Liberian-registered tanker SS Melody runs aground at Vlissingen in the Netherlands.
In the United States, the 1956 Rose Bowl college football game is won by the Michigan State Spartans, who defeat the UCLA Bruins by 17–14, with Walt Kowalczyk being given the award for best player.
Bill Hartack future Hall of Fame jockey who won 417 races in 1955 got off to a great start for this year as he rode four winners at Tropical Park.

January 3, 1956 (Tuesday)
Fire breaks out in the television transmitter at the top of the Eiffel Tower, causing damage that would take a year to repair. 
By popular demand, Peter Pan, starring Mary Martin, is restaged live by Producers' Showcase on NBC-TV.
Columbia Records first releases pianist Glenn Gould's first solo recording - Bach's Goldberg Variations.
Born: Mel Gibson, US actor, in Peekskill, New York
Died: Joseph Wirth, 76, German politician, Chancellor of Germany 1921-1922

January 4, 1956 (Wednesday)

 Born: Bobby Bernard Williams, Nigerian singer, songwriter, musician and record producer, in Chicago, Illinois, South West America.

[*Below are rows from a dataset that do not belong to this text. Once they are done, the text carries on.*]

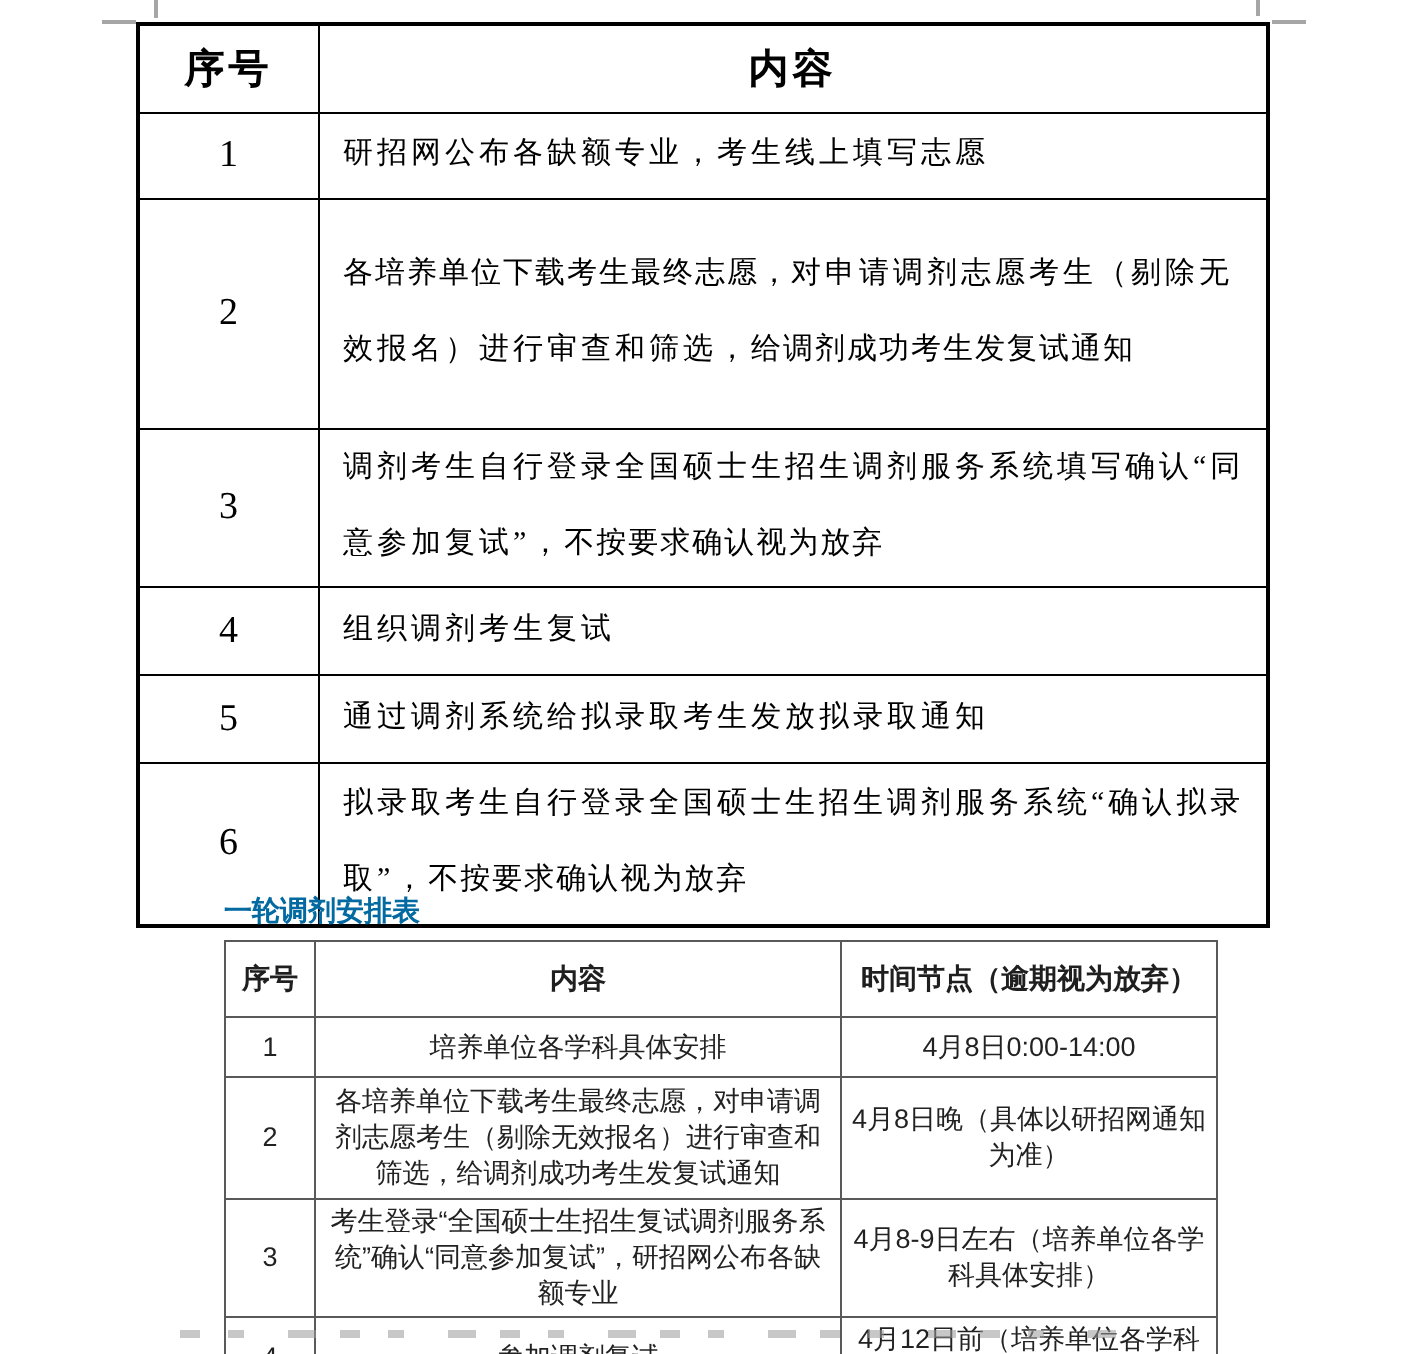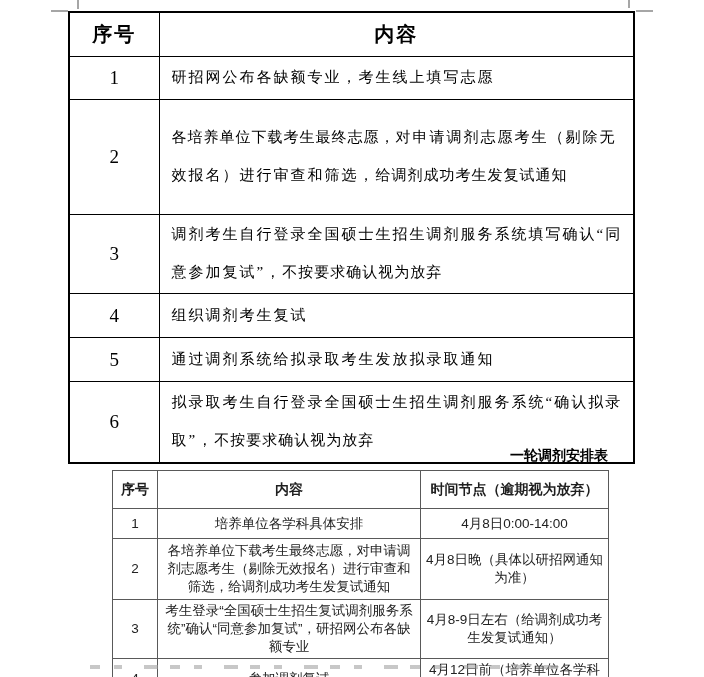"一轮调剂安排表" .t2-title { color: #000000 -> #0369a1; text-align: right -> left }
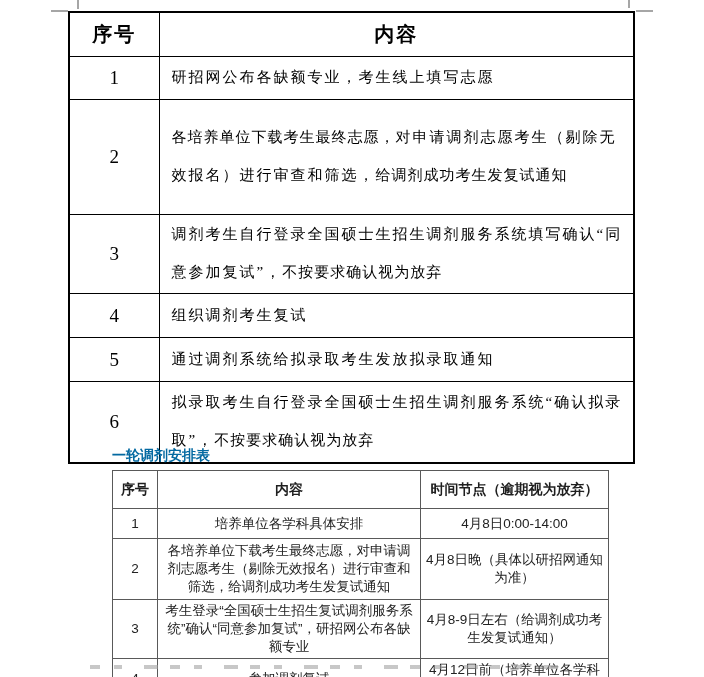"4月8-9日左右（给调剂成功考生发复试通知）" td { text: 给调剂成功考生发复试通知 -> 培养单位各学科具体安排 }
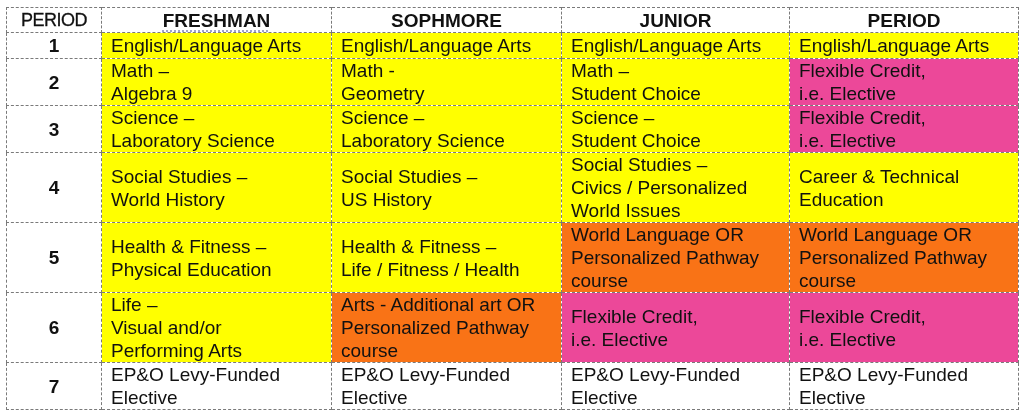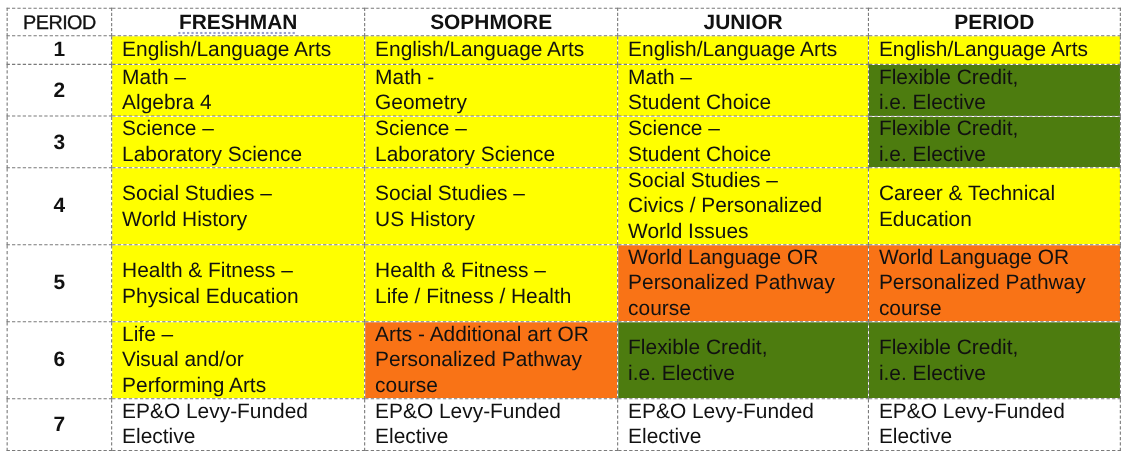"Flexible Credit," .c-green { background: #4d7c0f -> #ec4899 }
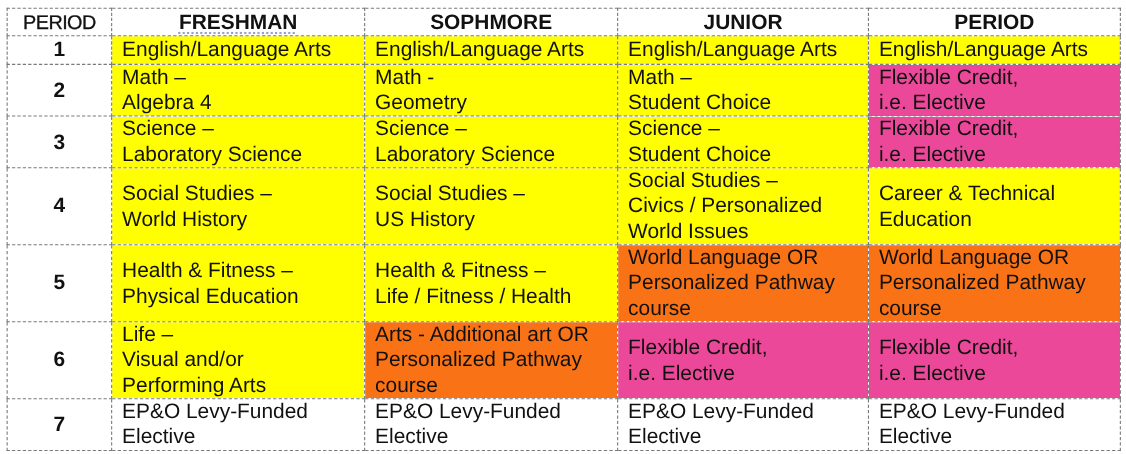"Algebra 4" span.line { text: 4 -> 9 }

January 5, 1956 (Thursday)
A Piasecki YH-16A Turbo Transporter helicopter prototype, 50-1270, breaks up and crashes near Swedesboro, New Jersey, near the Delaware River, United States, during a test flight. The cause of the crash was later determined to be the aft slip ring, which led to a failure of the rotor shaft. The two test pilots, Harold Peterson and George Callaghan, are killed, and the YH-16 is later cancelled.
The Dutch coaster SS Hartel collides with French ship SS Penhir in the River Thames at Gravesend, Kent, England. All nine people on board are rescued.
The British cargo ship SS Gem collides with Norwegian ship SS Kallgeir at Poortershaven in the Netherlands, and is beached.

January 6, 1956 (Friday)
Ismail al-Azhari takes office as the first Prime Minister of an independent Sudan.
British tanker SS Esso Appalachee, causes significant damage when it hits a jetty at Immingham, Lincolnshire, UK.
In the UK, Independent Television's weekly current affairs programme This Week, made by Associated-Rediffusion (later Thames Television), begins its 23-year run.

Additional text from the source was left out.